Saskatoon's Ryan Watson is a working stone carver, a trade nearly as old as civilization. He says there's plenty of demand for the ancient profession in a modern world.

Ryan Watson made the career switch on a whim

Saskatoon stone carver Ryan Watson creating fine detail with a mallet and chisel. (Josh Lynn/CBC)

Ryan Watson was working as a line cook in Saskatoon, but was looking for something different. So, he decided to give stone carving a try.

"On a whim I went to Ontario and took a heritage and traditional masonry course," said Watson.

Now, he spends long days in his workshop working with stone, often by hand.
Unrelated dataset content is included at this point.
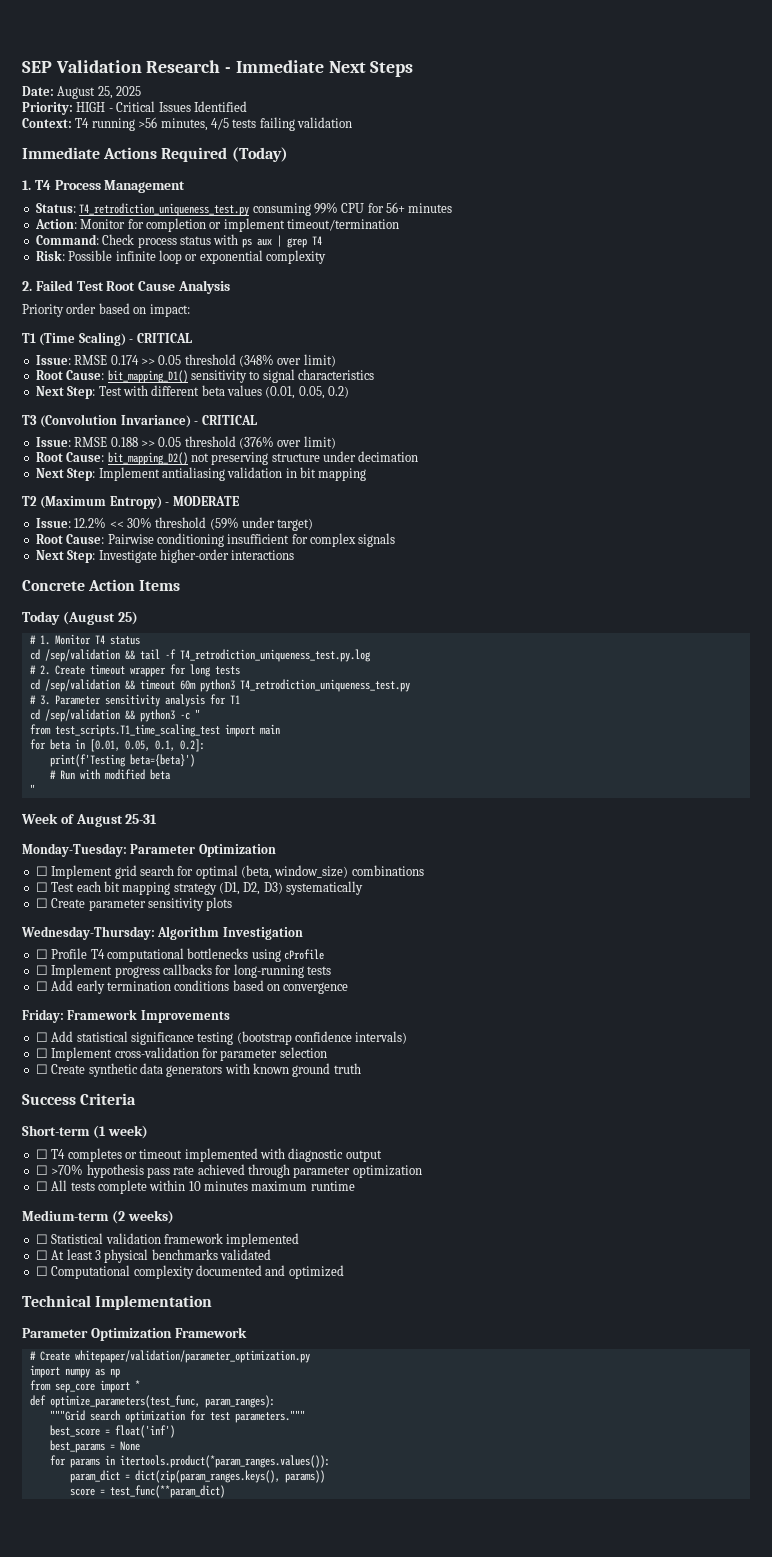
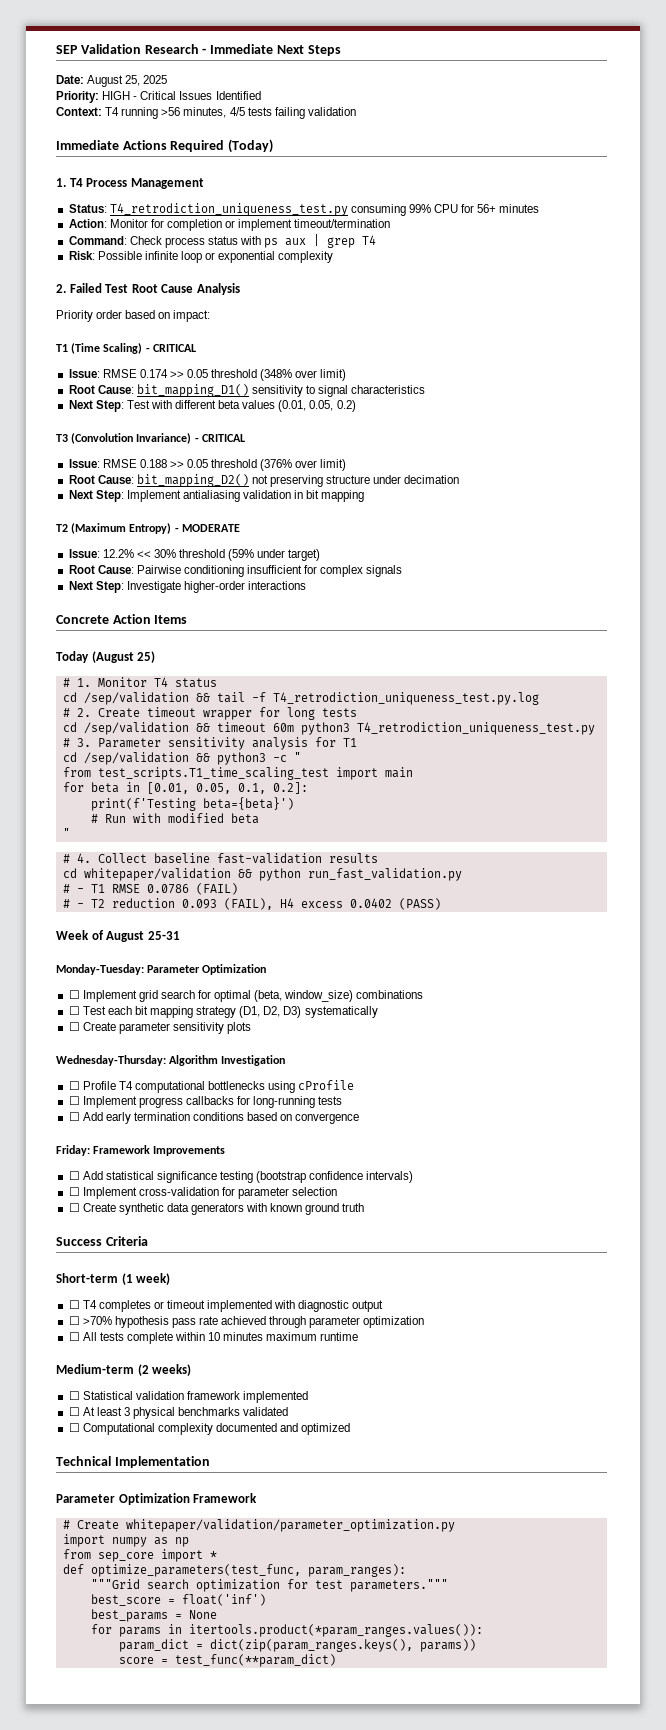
+ # 4. Collect baseline fast-validation results
+ cd whitepaper/validation && python run_fast_validation.py
+ # - T1 RMSE 0.0786 (FAIL)
+ # - T2 reduction 0.093 (FAIL), H4 excess 0.0402 (PASS)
He finds a lot to enjoy in a craft even he describes as "tedious."

Ryan Watson designs and creates elaborate stone carvings in his Saskatoon workshop. (Josh Lynn/CBC)

"It's almost a meditative state. If you're staring at the stone and you're carving stone for eight hours a day, it gives you a lot of time to think," said Watson.

Watson went on to work on notable projects in the United States, including restoration work on the historic Chicago Board of Trade Building.

"If you think of the old cities of Europe and in the States, the sort of lasting effect when you go there really is the stonework, so it's very nice to be part of it."

Enduring appeal

Watson now runs Rocco Masons with his wife in Saskatoon and is finding there's a demand for an old craft in a modern city.

He has been involved in helping to design the masonry for the King George Hotel, Timber Pointe on Queen Street and most recently the Broadway building at 11th Street and Broadway Avenue.

For Watson, the greatest appeal of stone carving is how the work endures.

"It's something my grandkids could walk down the street and say, 'Hey, you know there's something my grandad built.' It's a lasting thing."